Here’s a good, intelligent question and it goes like this: when will we see the next recession? And related to that — when will see a Wall Street stock market crash, which is bound to have serious impacts on our stocks and super funds?
And what can the Turnbull Government do to insulate us from these economic ‘diseases’?
Let’s start with the recession question. The Economist Intelligence Unit sees one for the USA in 2020 but don’t get too spooked because this economics brains trust expects it to be a “mild” one.
"We expect the economy to slip into a technical recession in early 2020," Andrew Staples, director of the Economist Intelligence Unit (EIU) for Southeast Asia told CNBC.
Creating the conditions for a recession is the fact that the US recovery has been going on a for a long time but the real worry is how fast interest rates will rise.
Overnight, the bond market pumped up yields so experts in the US are predicting that the favoured 30-year fixed rate home loan in the USA will soon be at 4.5%. The chart below shows you what 4.5% means for US house-hunting borrowers.
Following the GFC, the rate got below 4%. Before the US recession of 1990-91, it was above 10%! In the 2001 recession, the 30-year rate was over 8%, while in the Great recession from late 2007 to mid-2009, the rate was above 6%. In the previous recession, rates spiked considerably before a big economic downturn happened but in 2007-09 there was a hardly noticeable move up in rates before the collapse ensued.
Right now, groups like the Economist Intelligence Unit think there could be some aggressive rate rises implemented by the Fed.
"We're forecasting the Fed will be hiking rates three times this year, perhaps another four times next year, and we're forecasting a mild recession in early 2020," Staples said.
That’s the economy. What about the stock market? Well, recessions aren’t good news for stock markets, especially when they are record highs, as we’ve seen with Wall Street right now.
In the 2007-09 recession, the stock market fell about 50%, thanks to a housing bubble and credit crisis and yes, many people saw their nest eggs chopped in half. Fortunately, most of our super funds, while having big hits, aren’t totally exposed to stocks so their fall was miles better than most fund managers and investors deeply committed to stocks.
In 2000, the Dotcom Crash saw the Nasdaq lose 78% and you can see why a recession followed.
But what’s interesting is that in the latter two recessions Australia dodged those bullets. We haven’t had a recession since 1991 and that’s why we hold the world record for growing without a recession.
So could we dodge it this time? It’s less likely on the law of averages but if the mob at the EIU are right, then a “mild recession” could be resistible. However, it will depend on what happens to interest rates.
Right now, most economists expect rates not to rise here until late this year and then only small rises after that in 2019. However, if our economy doesn’t grow as fast as I expect and the Budget repair is not as fast as I expect, then we could be forced to pay higher interest rates because our banks might be borrowing overseas at much higher rates and will be forced to pass on the pain.
If the Government wins the next election on tax cuts, or Labor wins promise equity and fairness for all, it could leave us vulnerable to higher interest rates and that’s the best way to create a recession.
Of course, if the tax cuts produce great economic growth rates, then the Government’s gamble would pay off as big growth rates will actually shrink the deficit.
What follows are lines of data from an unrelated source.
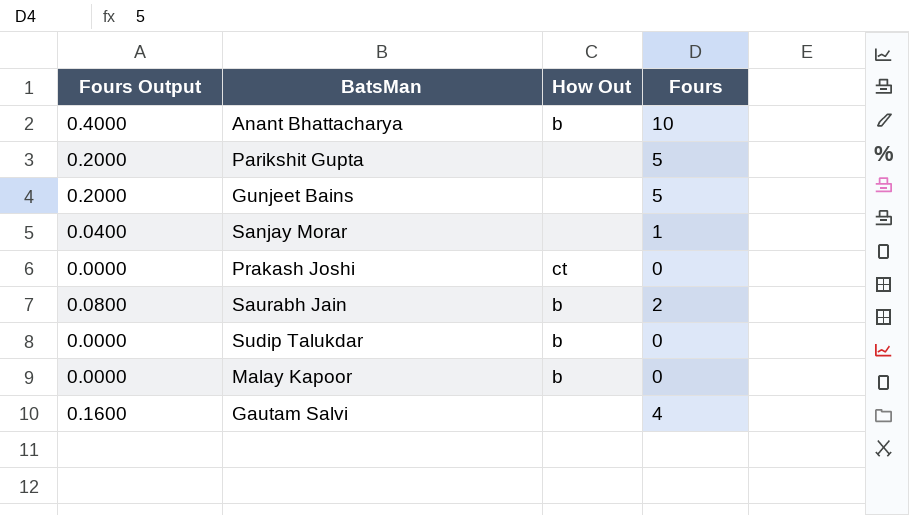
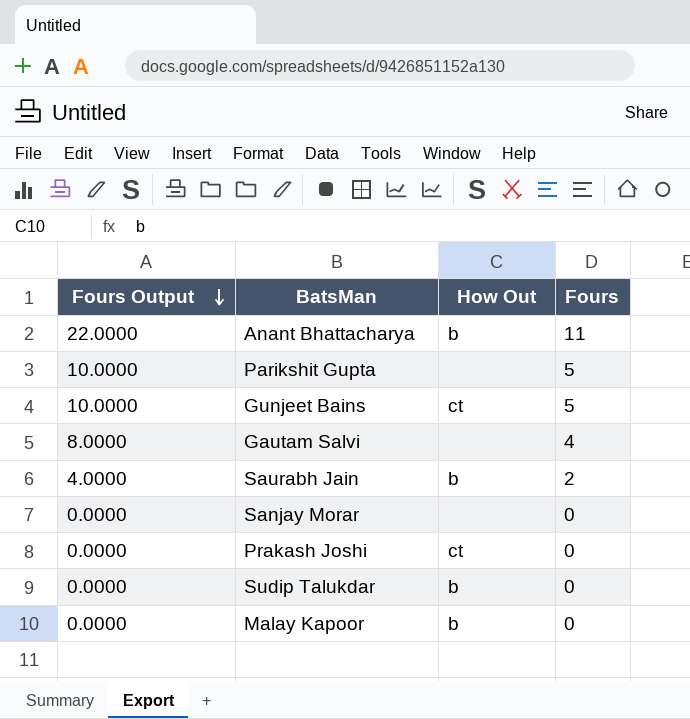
row order: none -> Fours Output descending
column Fours Output | formula: [Fours] * 0.04 -> [Fours] * 2
Anant Bhattacharya | Fours: 10 -> 11
Gunjeet Bains | How Out: none -> ct
Sanjay Morar | Fours: 1 -> 0

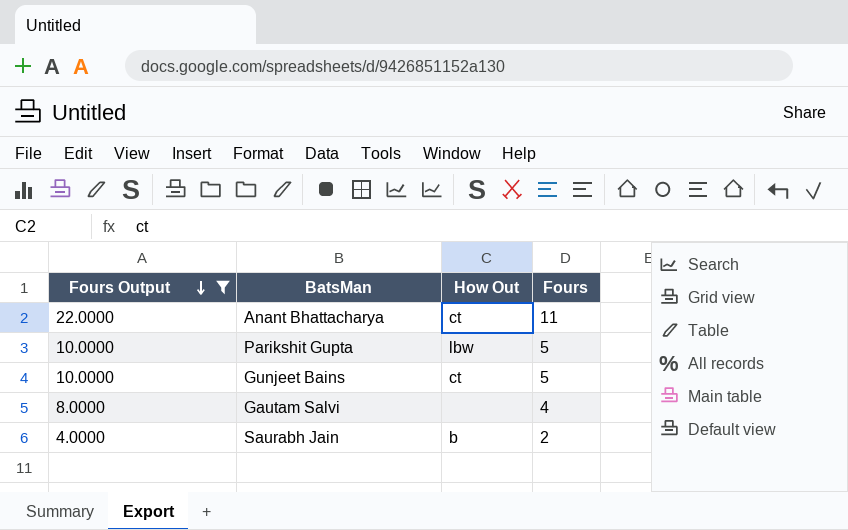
filter: none -> Fours Output != 0.0000
Anant Bhattacharya | How Out: b -> ct
Parikshit Gupta | How Out: none -> lbw

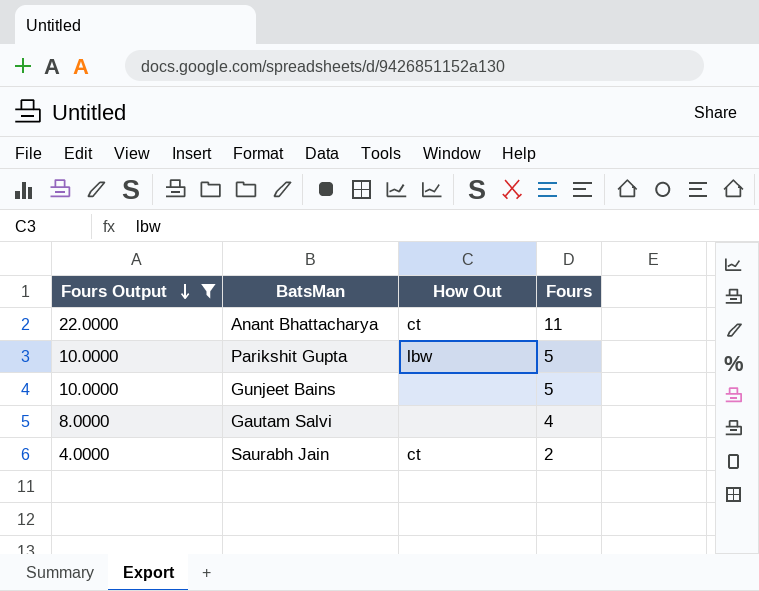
Gunjeet Bains | How Out: ct -> none
Saurabh Jain | How Out: b -> ct

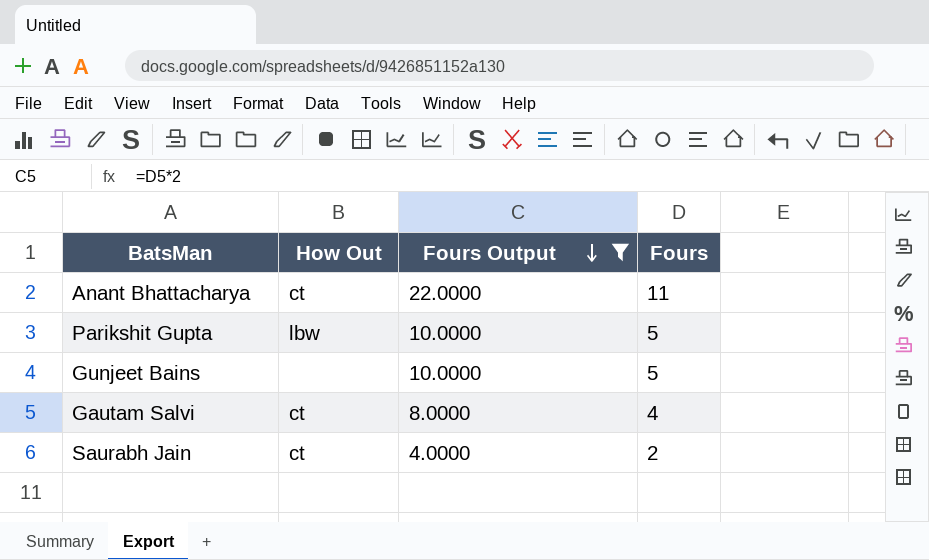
column Fours Output | position: 1 -> 3
Gautam Salvi | How Out: none -> ct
Being in surplus by 2020 would be nice protection from any US-created recession and market crash. However, this tax cuts play is a gamble.
At the moment, our stock market hasn’t risen as much as US markets so any related crash might not be as dramatic but I expect our stock market has two good years ahead before I will start looking for “run away, run away” signs.
That said, I liked the fact that the EIU talked about a mild recession, because if that happens then maybe Tom Lee of Fundstrat Global Advisers could wind up being right with his outrageous call that this US bull stock market could have 11 years to run!
Even an optimist like yours truly can’t buy this but I really hope he’s right and I’m wrong!